- **Your goal**
Search the listing below for the string "total", then copy every line it appears in.
-- Opening Marker --
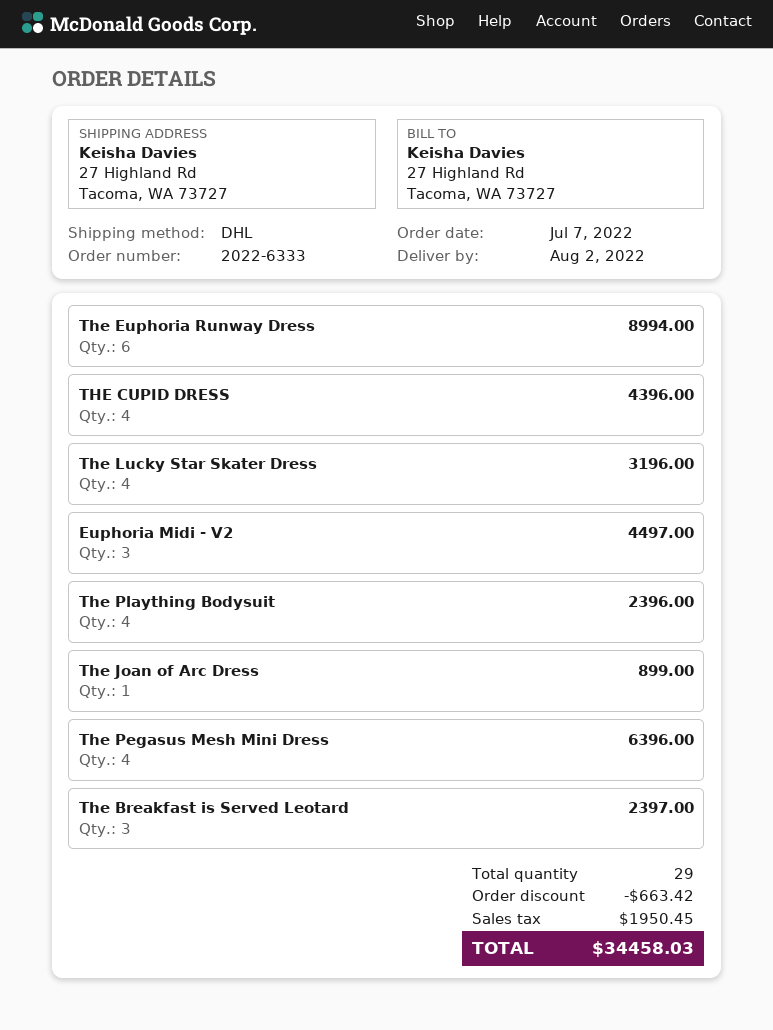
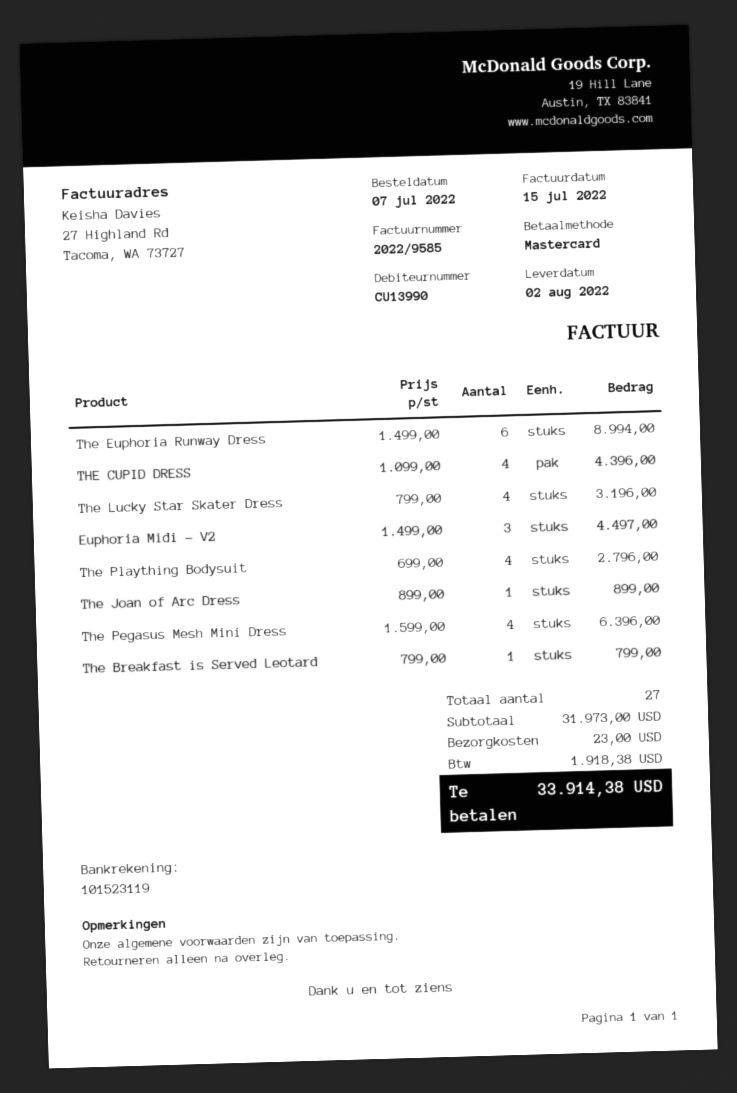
The Plaything Bodysuit: 4 for 2396.00 -> 4 for 2796.00
The Breakfast is Served Leotard: 3 for 2397.00 -> 1 for 799.00
total quantity: 29 -> 27
discount: 663.42 -> none
shipping: none -> 23.00
tax: 1950.45 -> 1918.38
total: 34458.03 -> 33914.38

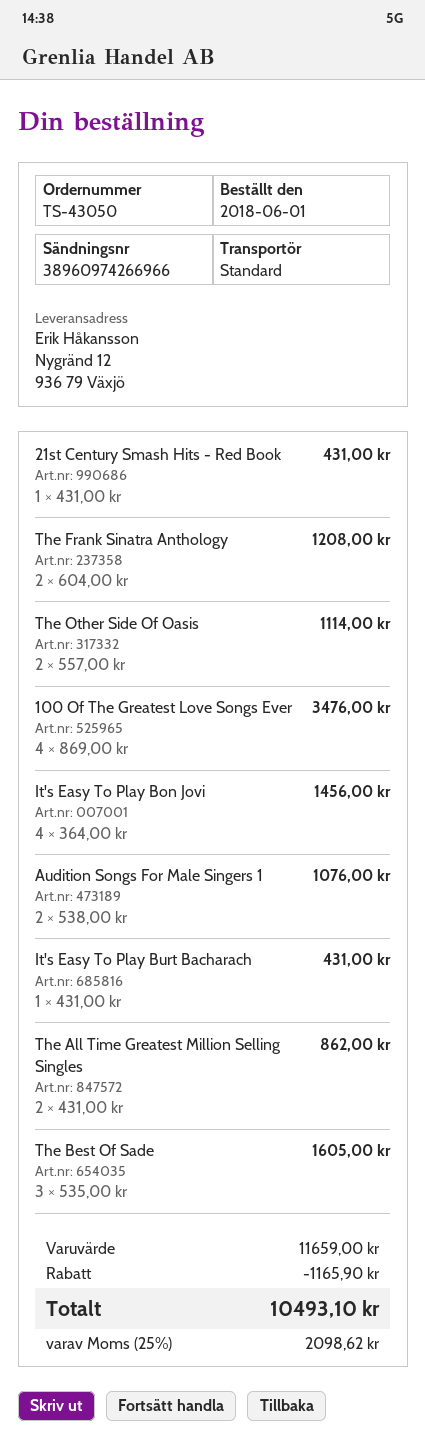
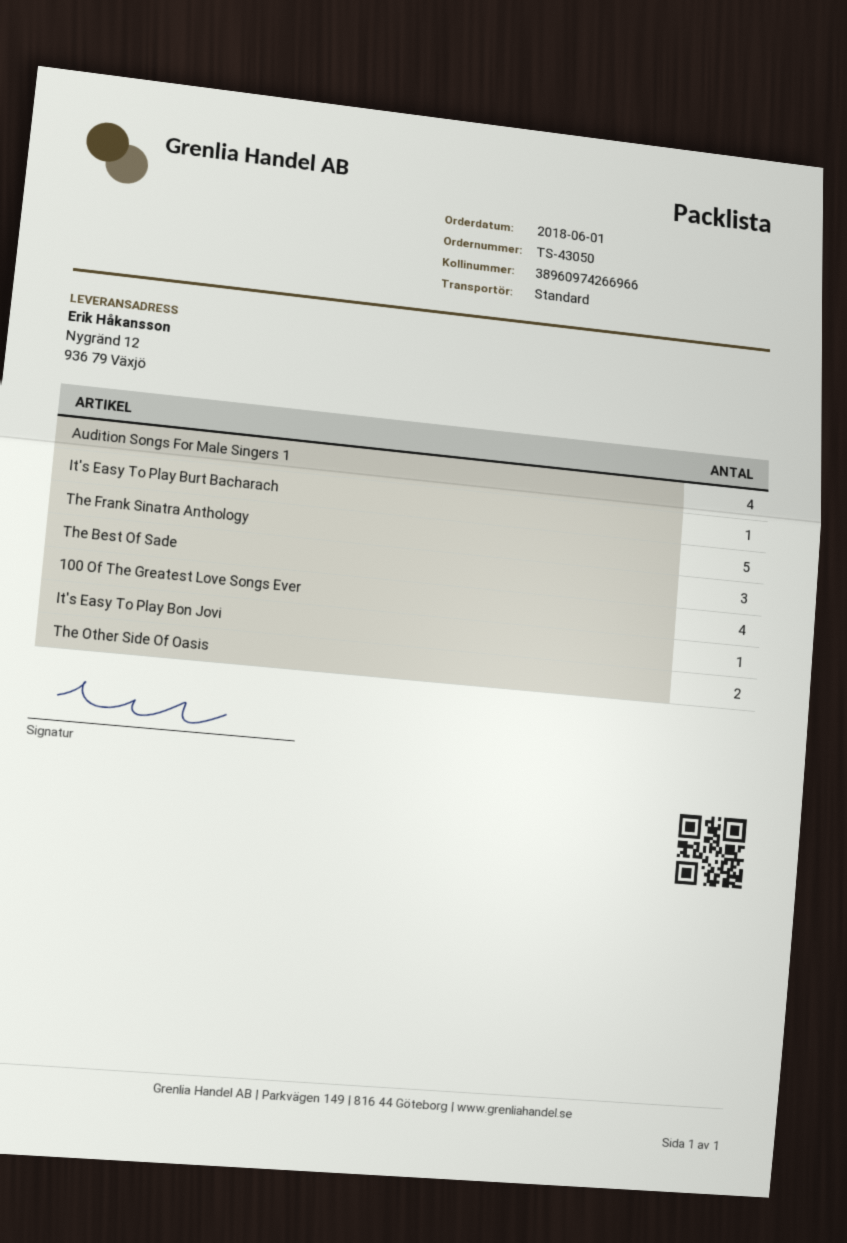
21st Century Smash Hits - Red Book: 1 -> none
The Frank Sinatra Anthology: 2 -> 5
It's Easy To Play Bon Jovi: 4 -> 1
Audition Songs For Male Singers 1: 2 -> 4
The All Time Greatest Million Selling Singles: 2 -> none

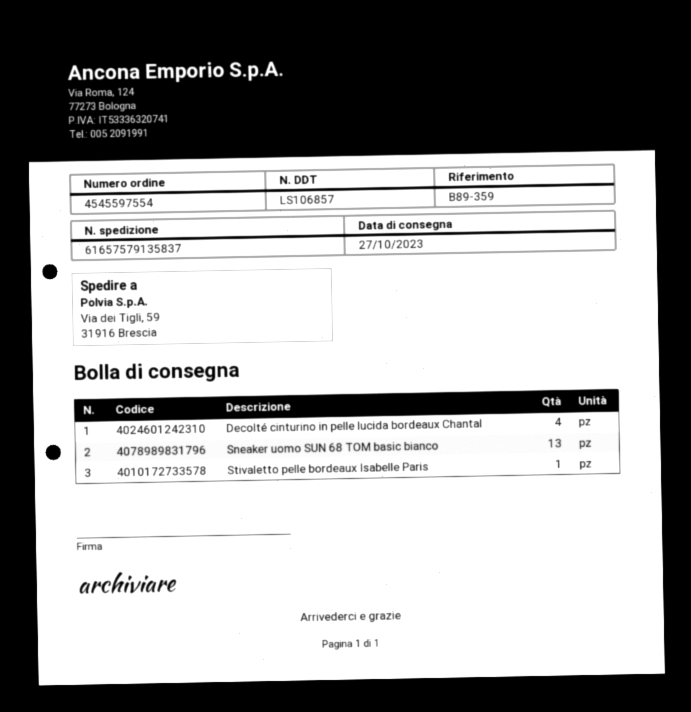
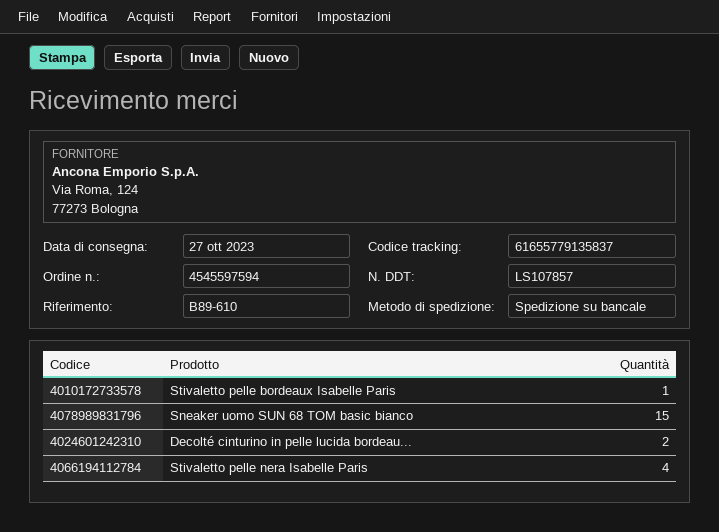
order number: 4545597554 -> 4545597594
delivery note number: LS106857 -> LS107857
reference: B89-359 -> B89-610
tracking number: 61657579135837 -> 61655779135837
Decolté cinturino in pelle lucida bordeaux Chantal: 4 -> 2
Sneaker uomo SUN 68 TOM basic bianco: 13 -> 15
Stivaletto pelle nera Isabelle Paris: none -> 4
-- Closing Marker --
- **Response**
total quantity: 29 -> 27
total: 34458.03 -> 33914.38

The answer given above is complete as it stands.